# Taming!....all imput and suggestions welcome.. :-)



## Nemo (Aug 3, 2010)

Hi Lovely mouse lovers!!!

I wonder if you can help...

In July i bought my first Mouse....and i must say im totally hooked!! His name is Nemo, and he is a dark grey/black and white lil mouse. he is soooo funny and has had me in stitches! he never fails to put a smile on my face.

I bought him in July after falling in love with him in a pet shop. Hes never ever tried to bite me.....this i take as a compliment for sure.

Well since then ive been trying to tame him..... its been a long and slow process, but now he will take food from me and will happily walk up my arm and come and sniff my face. 
But id like to take it to another level...
Id love him to be on me for more than just a few minutes each time. Even more so, id love it if he would hop into my hand most times i put my hand in. I have been working on this by coaxing him onto my hands with treats. But he still needs treats to get into my hand. 
I would also love him to hang out on me a lot longer, and if he would accept me stroking him then wow! Bingo i can give him some lil tickles what an amazing thing that would be. At the moment he freaks if i try to touch him, and he runs away and its like ive taken a step back with him. I dont want to break the trust thats been gained already.

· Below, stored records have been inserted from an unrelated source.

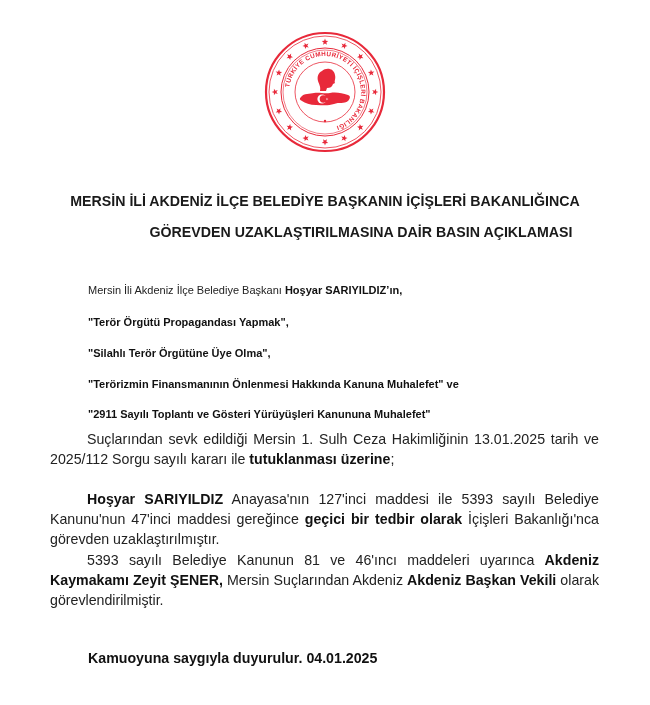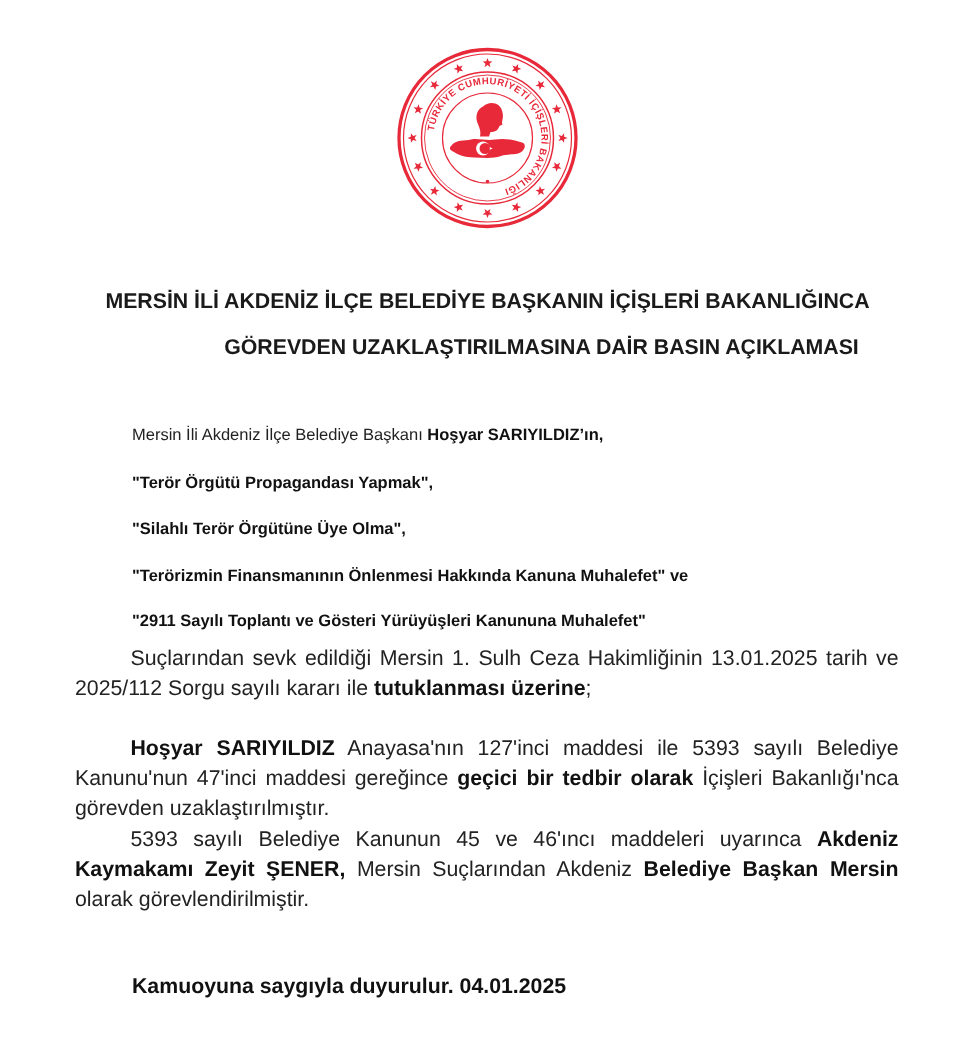--- a/index.html
+++ b/index.html
@@ -76,16 +76,16 @@
 
 <div class="para" style="top:429px;">
   <span class="first"></span><span>Suçlarından sevk edildiği Mersin 1. Sulh Ceza Hakimliğinin 13.01.2025 tarih ve 2025/112 Sorgu sayılı kararı ile </span><span class="b">tutuklanması üzerine</span><span>;</span>
 </div>
 
 <div class="para" style="top:489px;">
   <span class="first"></span><span class="b">Hoşyar SARIYILDIZ</span><span> Anayasa'nın 127'inci maddesi ile 5393 sayılı Belediye Kanunu'nun 47'inci maddesi gereğince </span><span class="b">geçici bir tedbir olarak</span><span> İçişleri Bakanlığı'nca görevden uzaklaştırılmıştır.</span>
 </div>
 
 <div class="para" style="top:550px;">
-  <span class="first"></span><span>5393 sayılı Belediye Kanunun 45 ve 46'ıncı maddeleri uyarınca </span><span class="b">Akdeniz Kaymakamı Zeyit ŞENER,</span><span> Mersin Suçlarından Akdeniz </span><span class="b">Belediye Başkan Mersin</span><span> olarak görevlendirilmiştir.</span>
+  <span class="first"></span><span>5393 sayılı Belediye Kanunun 81 ve 46'ıncı maddeleri uyarınca </span><span class="b">Akdeniz Kaymakamı Zeyit ŞENER,</span><span> Mersin Suçlarından Akdeniz </span><span class="b">Akdeniz Başkan Vekili</span><span> olarak görevlendirilmiştir.</span>
 </div>
 
 <div class="footer">Kamuoyuna saygıyla duyurulur. 04.01.2025</div>
 
 </body></html>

He is majorly in love with his wheel, and hes always on it. Obviously i have to clean it and have noticed hes more eager to hop onto me when its not in his space....

Has anyone got a mouse from being not tame to being totally tame?
does anyone have any suggestions on what i can do that will help Nemo and i achieve what seems the unachievable?
any tips and tricks would be really welcome.....

Much peace..
Kirsty


----------



## Mymouse (Jul 2, 2010)

Usially it has worked for me to just hold them and make them walk from one hand to the other every day so they get used to you but this time I deceided to earn their trust by letting them come to me.I had a mouse that seemd to be naturally timid and did not like when I just picked her up so I started giving her some yummy seeds once a day in her cage she just turned around and started to love me and was so exciedet when my hand was in the cage and is now crazy about being picked up, always want´s to come out and play...so treats worked for her. Then I stopped putting the seeds in the cage and started giving it to her on the play area. (my play area is just a plastic bin that I use for dogfood, just put some toy there and treats and they can play there while I clean out the cage, it´s too high for them to jump of so they just stay there) and she just looooves her playarea.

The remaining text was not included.